The Engineering of Trust: Why Metadata isn’t enough for AI
Every enterprise racing to deploy AI eventually hits the same moment. The board, the regulator, or a senior risk officer asks a simple question: can we trust this model? The data team turns to their catalog, clicks the lineage tab, and discovers what one enterprise CTO described as “a blank screen, or just two boxes and a really high-level picture. Maybe this system talks to this system.”
That blank screen is the governance gap that most organizations live with today. A data catalog can tell you that a dataset exists, label it, describe it, and help people find it. What it cannot tell you is whether that dataset is safe to feed into a model, where the data originally came from, how it was transformed as it moved through dozens of systems, or what breaks downstream if something changes upstream. The distinction between indexing data and mapping its complete journey is the difference between a library card and a blueprint. And when the question shifts from “what data do we have?” to “can we prove how our AI makes decisions?”, the library card is no longer sufficient.
Most enterprises believe they have solved data governance because they’ve invested in a data catalog. That belief is understandable. Catalogs were built to solve a real problem: helping organizations find, label, and understand their data assets. They serve as an internal marketplace where data scientists, analysts, stewards, and business users can discover what data exists, who owns it, how it should be used, and what it means.

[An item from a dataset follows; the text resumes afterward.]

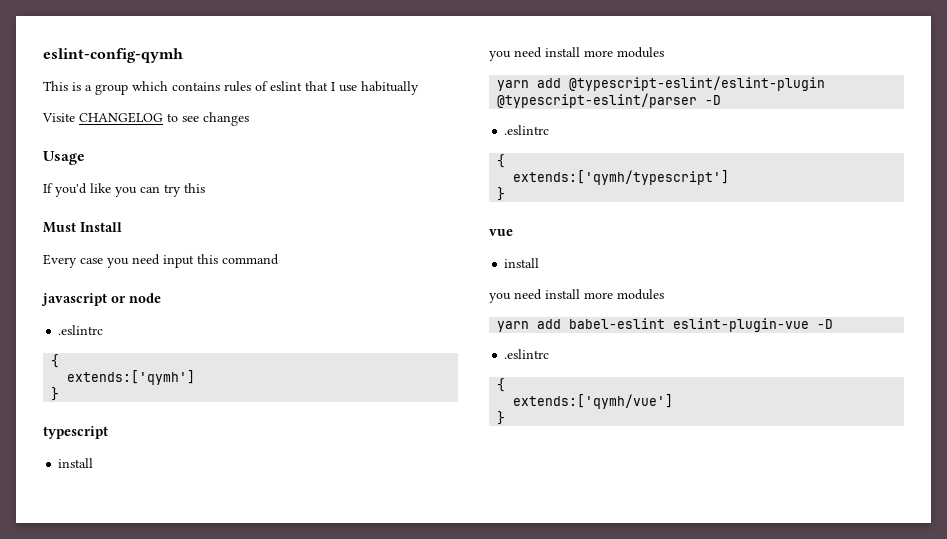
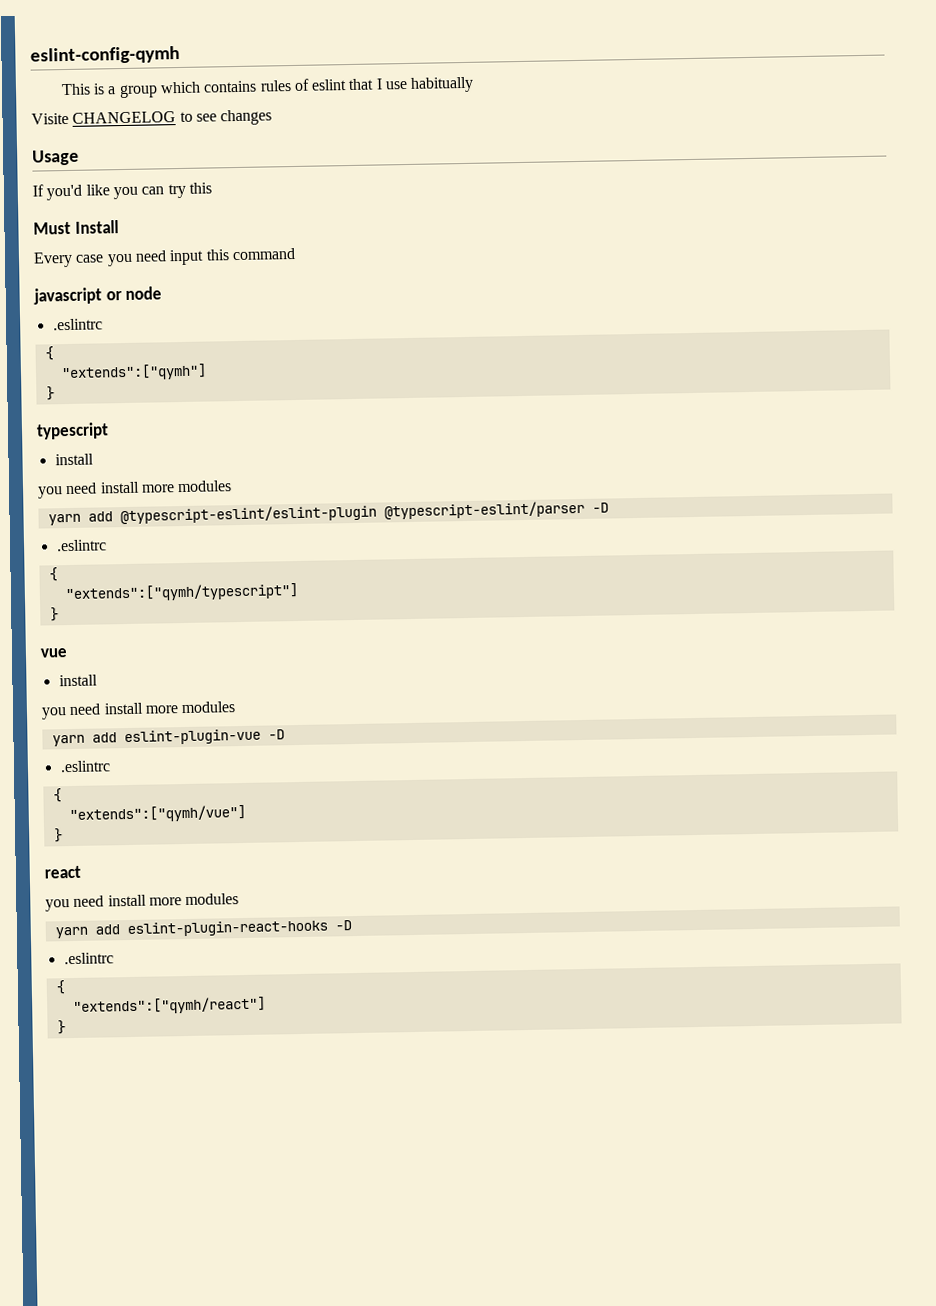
[67,370,196,385] extends:['qymh'] -> [60,363,207,382] "extends":["qymh"]
[513,170,730,185] extends:['qymh/typescript'] -> [64,582,299,603] "extends":["qymh/typescript"]
[569,318,666,329] babel-eslint -> (117, 737) none
[513,394,674,409] [497,411,506,425] extends:['qymh/vue'] // } -> [68,804,246,824] [53,828,63,843] [44,865,81,879] [45,893,240,912] [54,919,352,939] [63,952,114,965] [55,980,65,995] [72,996,266,1016] [56,1020,66,1035] "extends":["qymh/vue"] // } // react // you need install more modules // yarn add eslint-plugin-react-hooks -D // .eslintrc // { // "extends":["qymh/react"] // }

The problem is that discovery and auditability are fundamentally different capabilities, built on materially different architectures. Catalogs index what exists, while lineage platforms map how data moves, how it transforms, and what depends on what as it flows across systems. In catalog-first platforms, lineage is often bolted onto an architecture designed for something else. In lineage-first platforms, the model of relationships between data assets is the primary object, and catalog metadata serves as context that enriches the map.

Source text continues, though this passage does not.